Je vous en supplie madame, je vous en supplie

Mais au sein d'une association, on ne doit rien dire, sinon la confiance que parfois les errants nous accordent peut être ruinée, et les dégâts, plus grands encore. En stricte vérité il a du m'arriver une fois ou deux de donner un renseignement, pour que la  personne au téléphone cesse de pleurer. Saleté de vie.

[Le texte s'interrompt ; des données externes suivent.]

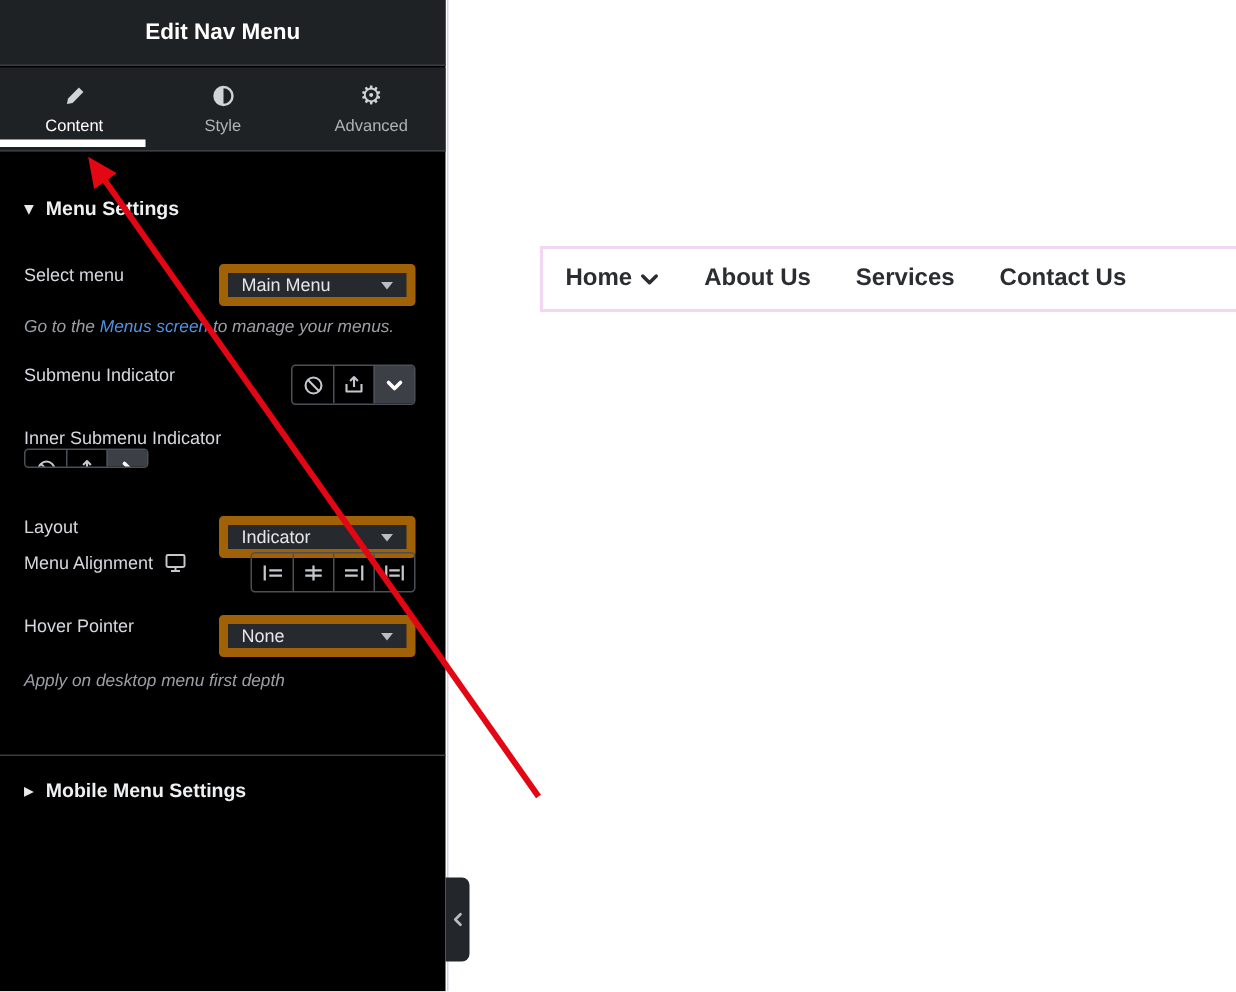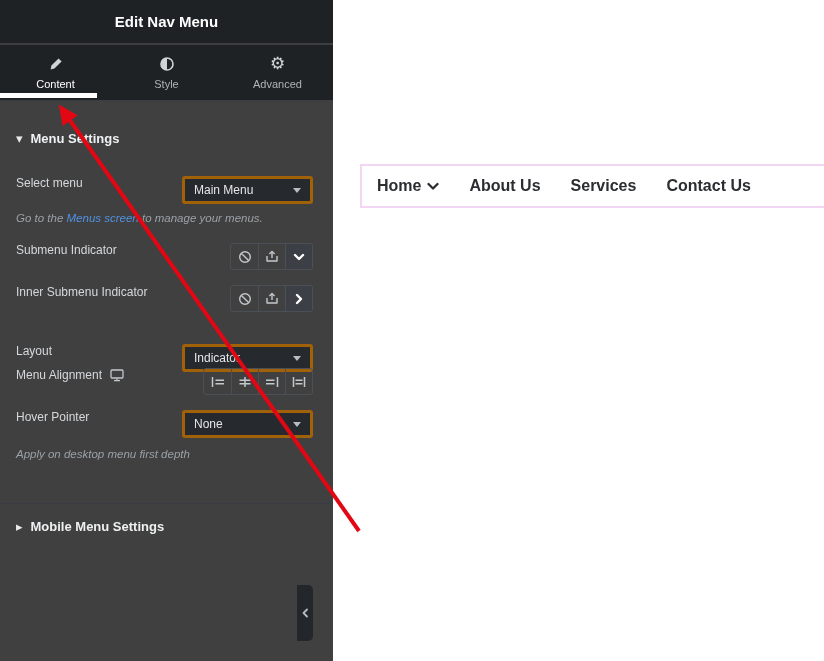"Edit Nav Menu" .panel { background: #404040 -> #000000; width: 333px -> 297px }
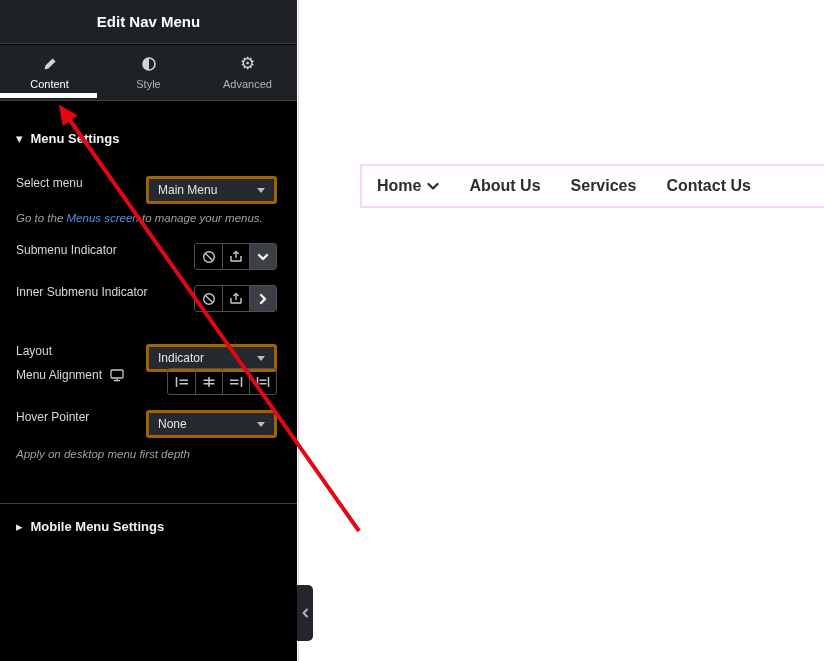"Main Menu" .select { border: 3px solid #a16207 -> 6px solid #a16207 }
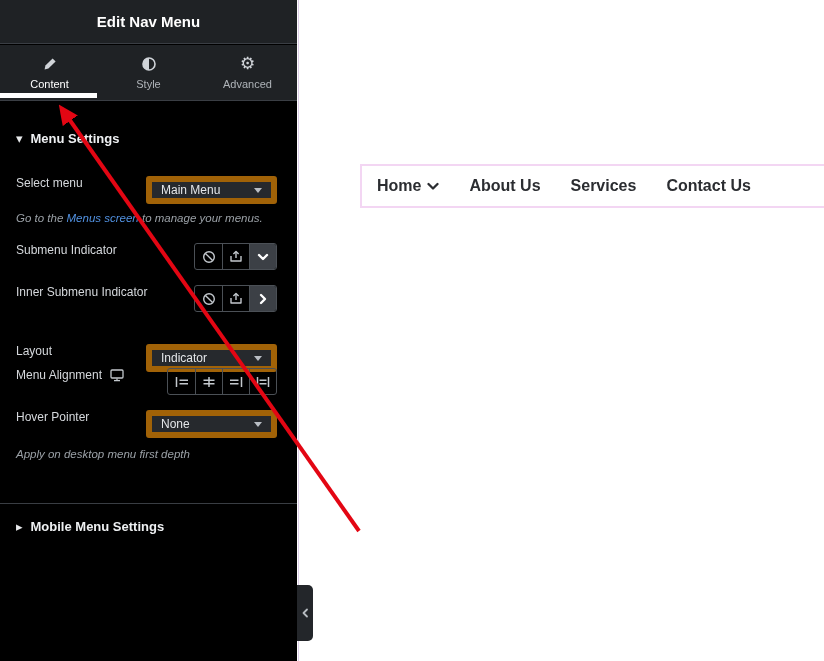"Inner Submenu Indicator" div.row { flex-direction: none -> column }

Plus une société  se" perfectionne" plus elle laisse des gens sur le bas-côté. L’intolérance devenant de plus en plus grande face à ce qu’elle ne peut plus voir. Autrefois, il y avait dans chaque village, les « cas ». Le simplet que l’on faisait bosser pour la soupe, et dormait dans un réduit ; le vieil alcolo qui hurlait tous les soirs à la lune de se taire... La famille de « bons à rien » qui ne valant pas grand-chose arrivait plus ou moins à survivre aux abords de village dans une masure en bricolant de larcins et de menus travaux.Cette société là a disparu. La tolérance avec.

5)J’ai pris il y a peu de temps, un car SCNF, je ne recommencerai plus jamais. En montant l’odeur âcre faillit me faire redescendre aussitôt, mais je n’avais ce jour-là pas le choix. Une femme « des gens du voyage » était assise, un peu plus loin. Elle avait payé son voyage. Un creux de plusieurs banquettes marquait le territoire odorifique infranchissable. Je m’assis beaucoup plus loin et ouvrit la fenêtre, personne ne me dit rien. Cette femme-là, sa famille, sa tribu ne pouvait pas être intégrée dans une" cage à lapins", et elle ne le souhaitait surement pas. Je suppose qu’elle vivait dans une de ces caravanes, au bord de la rivière, un peu plus loin. Hier soir, j’ai pensé à tous les gitans, et me suis demandé plein de choses pour lesquelles je n’aurai jamais de réponse.